§ **WHAT YOU SHOULD DO**: The answer should reproduce the listing below character for character.

----

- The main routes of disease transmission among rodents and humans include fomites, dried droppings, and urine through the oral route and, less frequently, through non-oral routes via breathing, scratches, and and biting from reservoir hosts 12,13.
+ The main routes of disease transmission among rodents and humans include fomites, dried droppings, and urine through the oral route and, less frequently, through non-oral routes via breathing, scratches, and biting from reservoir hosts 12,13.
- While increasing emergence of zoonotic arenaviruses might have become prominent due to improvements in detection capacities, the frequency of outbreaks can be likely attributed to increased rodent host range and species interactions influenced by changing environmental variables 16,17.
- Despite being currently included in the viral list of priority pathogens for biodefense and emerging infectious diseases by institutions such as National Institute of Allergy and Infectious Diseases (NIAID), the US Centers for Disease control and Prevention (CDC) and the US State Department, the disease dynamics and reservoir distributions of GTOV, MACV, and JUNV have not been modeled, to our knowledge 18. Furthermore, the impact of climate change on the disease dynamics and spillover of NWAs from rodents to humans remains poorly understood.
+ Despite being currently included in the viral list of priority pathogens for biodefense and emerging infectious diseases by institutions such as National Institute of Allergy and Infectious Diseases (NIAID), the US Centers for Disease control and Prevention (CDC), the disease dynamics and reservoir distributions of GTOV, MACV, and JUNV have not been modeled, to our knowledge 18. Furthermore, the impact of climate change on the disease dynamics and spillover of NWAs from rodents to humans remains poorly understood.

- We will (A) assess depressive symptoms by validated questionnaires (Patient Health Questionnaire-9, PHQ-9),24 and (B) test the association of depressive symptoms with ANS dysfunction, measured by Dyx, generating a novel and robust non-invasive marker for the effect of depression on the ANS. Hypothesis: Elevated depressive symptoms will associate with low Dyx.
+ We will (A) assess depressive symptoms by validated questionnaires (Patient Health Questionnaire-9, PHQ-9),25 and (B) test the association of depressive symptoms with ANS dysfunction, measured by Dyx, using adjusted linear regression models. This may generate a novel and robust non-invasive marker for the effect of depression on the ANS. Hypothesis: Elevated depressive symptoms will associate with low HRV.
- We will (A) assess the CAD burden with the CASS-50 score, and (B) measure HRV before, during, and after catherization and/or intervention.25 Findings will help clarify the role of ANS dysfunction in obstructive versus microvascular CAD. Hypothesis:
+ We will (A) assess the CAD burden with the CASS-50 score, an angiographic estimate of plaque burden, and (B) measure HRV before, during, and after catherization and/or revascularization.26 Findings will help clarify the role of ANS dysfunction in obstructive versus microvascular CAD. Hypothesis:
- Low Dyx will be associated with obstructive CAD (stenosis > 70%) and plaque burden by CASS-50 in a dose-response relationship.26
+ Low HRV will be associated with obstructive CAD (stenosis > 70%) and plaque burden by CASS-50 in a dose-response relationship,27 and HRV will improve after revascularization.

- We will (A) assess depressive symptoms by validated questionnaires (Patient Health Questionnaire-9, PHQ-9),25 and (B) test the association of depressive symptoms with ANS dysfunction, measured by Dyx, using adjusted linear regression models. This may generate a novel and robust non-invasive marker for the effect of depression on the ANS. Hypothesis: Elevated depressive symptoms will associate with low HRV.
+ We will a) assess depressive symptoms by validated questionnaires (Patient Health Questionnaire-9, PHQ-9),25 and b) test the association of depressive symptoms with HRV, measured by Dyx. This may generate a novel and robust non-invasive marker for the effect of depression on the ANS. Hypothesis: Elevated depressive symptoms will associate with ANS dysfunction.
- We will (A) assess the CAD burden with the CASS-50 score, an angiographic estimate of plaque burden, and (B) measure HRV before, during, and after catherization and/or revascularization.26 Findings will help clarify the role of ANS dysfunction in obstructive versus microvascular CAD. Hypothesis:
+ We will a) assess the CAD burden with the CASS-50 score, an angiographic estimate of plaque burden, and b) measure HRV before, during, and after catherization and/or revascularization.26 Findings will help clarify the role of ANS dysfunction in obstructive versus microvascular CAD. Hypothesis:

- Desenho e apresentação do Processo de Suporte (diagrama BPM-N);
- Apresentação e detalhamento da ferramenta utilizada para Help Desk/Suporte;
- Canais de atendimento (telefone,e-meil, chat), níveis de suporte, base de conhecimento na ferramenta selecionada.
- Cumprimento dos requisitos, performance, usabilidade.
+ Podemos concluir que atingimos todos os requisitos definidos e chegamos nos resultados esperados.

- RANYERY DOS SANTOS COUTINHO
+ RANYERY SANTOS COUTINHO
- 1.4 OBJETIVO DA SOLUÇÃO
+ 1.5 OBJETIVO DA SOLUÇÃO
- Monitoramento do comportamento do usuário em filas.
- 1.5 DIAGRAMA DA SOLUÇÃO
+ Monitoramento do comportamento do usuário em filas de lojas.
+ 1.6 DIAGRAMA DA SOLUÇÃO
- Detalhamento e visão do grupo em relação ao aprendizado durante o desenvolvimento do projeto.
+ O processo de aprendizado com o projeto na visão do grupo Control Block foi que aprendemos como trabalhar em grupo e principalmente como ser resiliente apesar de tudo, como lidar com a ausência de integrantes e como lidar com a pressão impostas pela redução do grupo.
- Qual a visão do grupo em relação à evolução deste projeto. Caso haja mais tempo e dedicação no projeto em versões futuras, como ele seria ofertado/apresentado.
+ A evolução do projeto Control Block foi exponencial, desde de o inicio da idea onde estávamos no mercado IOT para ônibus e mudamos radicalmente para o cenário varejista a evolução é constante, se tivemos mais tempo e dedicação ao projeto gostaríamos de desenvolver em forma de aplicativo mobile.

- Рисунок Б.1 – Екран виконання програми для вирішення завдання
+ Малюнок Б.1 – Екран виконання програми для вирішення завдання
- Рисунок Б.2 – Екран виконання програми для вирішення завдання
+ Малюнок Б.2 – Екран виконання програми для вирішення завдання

----

§ **ANSWER SPACE**:
- The main routes of disease transmission among rodents and humans include fomites, dried droppings, and urine through the oral route and, less frequently, through non-oral routes via breathing, scratches, and and biting from reservoir hosts 12,13.
+ The main routes of disease transmission among rodents and humans include fomites, dried droppings, and urine through the oral route and, less frequently, through non-oral routes via breathing, scratches, and biting from reservoir hosts 12,13.
- While increasing emergence of zoonotic arenaviruses might have become prominent due to improvements in detection capacities, the frequency of outbreaks can be likely attributed to increased rodent host range and species interactions influenced by changing environmental variables 16,17.
- Despite being currently included in the viral list of priority pathogens for biodefense and emerging infectious diseases by institutions such as National Institute of Allergy and Infectious Diseases (NIAID), the US Centers for Disease control and Prevention (CDC) and the US State Department, the disease dynamics and reservoir distributions of GTOV, MACV, and JUNV have not been modeled, to our knowledge 18. Furthermore, the impact of climate change on the disease dynamics and spillover of NWAs from rodents to humans remains poorly understood.
+ Despite being currently included in the viral list of priority pathogens for biodefense and emerging infectious diseases by institutions such as National Institute of Allergy and Infectious Diseases (NIAID), the US Centers for Disease control and Prevention (CDC), the disease dynamics and reservoir distributions of GTOV, MACV, and JUNV have not been modeled, to our knowledge 18. Furthermore, the impact of climate change on the disease dynamics and spillover of NWAs from rodents to humans remains poorly understood.

- We will (A) assess depressive symptoms by validated questionnaires (Patient Health Questionnaire-9, PHQ-9),24 and (B) test the association of depressive symptoms with ANS dysfunction, measured by Dyx, generating a novel and robust non-invasive marker for the effect of depression on the ANS. Hypothesis: Elevated depressive symptoms will associate with low Dyx.
+ We will (A) assess depressive symptoms by validated questionnaires (Patient Health Questionnaire-9, PHQ-9),25 and (B) test the association of depressive symptoms with ANS dysfunction, measured by Dyx, using adjusted linear regression models. This may generate a novel and robust non-invasive marker for the effect of depression on the ANS. Hypothesis: Elevated depressive symptoms will associate with low HRV.
- We will (A) assess the CAD burden with the CASS-50 score, and (B) measure HRV before, during, and after catherization and/or intervention.25 Findings will help clarify the role of ANS dysfunction in obstructive versus microvascular CAD. Hypothesis:
+ We will (A) assess the CAD burden with the CASS-50 score, an angiographic estimate of plaque burden, and (B) measure HRV before, during, and after catherization and/or revascularization.26 Findings will help clarify the role of ANS dysfunction in obstructive versus microvascular CAD. Hypothesis:
- Low Dyx will be associated with obstructive CAD (stenosis > 70%) and plaque burden by CASS-50 in a dose-response relationship.26
+ Low HRV will be associated with obstructive CAD (stenosis > 70%) and plaque burden by CASS-50 in a dose-response relationship,27 and HRV will improve after revascularization.

- We will (A) assess depressive symptoms by validated questionnaires (Patient Health Questionnaire-9, PHQ-9),25 and (B) test the association of depressive symptoms with ANS dysfunction, measured by Dyx, using adjusted linear regression models. This may generate a novel and robust non-invasive marker for the effect of depression on the ANS. Hypothesis: Elevated depressive symptoms will associate with low HRV.
+ We will a) assess depressive symptoms by validated questionnaires (Patient Health Questionnaire-9, PHQ-9),25 and b) test the association of depressive symptoms with HRV, measured by Dyx. This may generate a novel and robust non-invasive marker for the effect of depression on the ANS. Hypothesis: Elevated depressive symptoms will associate with ANS dysfunction.
- We will (A) assess the CAD burden with the CASS-50 score, an angiographic estimate of plaque burden, and (B) measure HRV before, during, and after catherization and/or revascularization.26 Findings will help clarify the role of ANS dysfunction in obstructive versus microvascular CAD. Hypothesis:
+ We will a) assess the CAD burden with the CASS-50 score, an angiographic estimate of plaque burden, and b) measure HRV before, during, and after catherization and/or revascularization.26 Findings will help clarify the role of ANS dysfunction in obstructive versus microvascular CAD. Hypothesis:

- Desenho e apresentação do Processo de Suporte (diagrama BPM-N);
- Apresentação e detalhamento da ferramenta utilizada para Help Desk/Suporte;
- Canais de atendimento (telefone,e-meil, chat), níveis de suporte, base de conhecimento na ferramenta selecionada.
- Cumprimento dos requisitos, performance, usabilidade.
+ Podemos concluir que atingimos todos os requisitos definidos e chegamos nos resultados esperados.

- RANYERY DOS SANTOS COUTINHO
+ RANYERY SANTOS COUTINHO
- 1.4 OBJETIVO DA SOLUÇÃO
+ 1.5 OBJETIVO DA SOLUÇÃO
- Monitoramento do comportamento do usuário em filas.
- 1.5 DIAGRAMA DA SOLUÇÃO
+ Monitoramento do comportamento do usuário em filas de lojas.
+ 1.6 DIAGRAMA DA SOLUÇÃO
- Detalhamento e visão do grupo em relação ao aprendizado durante o desenvolvimento do projeto.
+ O processo de aprendizado com o projeto na visão do grupo Control Block foi que aprendemos como trabalhar em grupo e principalmente como ser resiliente apesar de tudo, como lidar com a ausência de integrantes e como lidar com a pressão impostas pela redução do grupo.
- Qual a visão do grupo em relação à evolução deste projeto. Caso haja mais tempo e dedicação no projeto em versões futuras, como ele seria ofertado/apresentado.
+ A evolução do projeto Control Block foi exponencial, desde de o inicio da idea onde estávamos no mercado IOT para ônibus e mudamos radicalmente para o cenário varejista a evolução é constante, se tivemos mais tempo e dedicação ao projeto gostaríamos de desenvolver em forma de aplicativo mobile.

- Рисунок Б.1 – Екран виконання програми для вирішення завдання
+ Малюнок Б.1 – Екран виконання програми для вирішення завдання
- Рисунок Б.2 – Екран виконання програми для вирішення завдання
+ Малюнок Б.2 – Екран виконання програми для вирішення завдання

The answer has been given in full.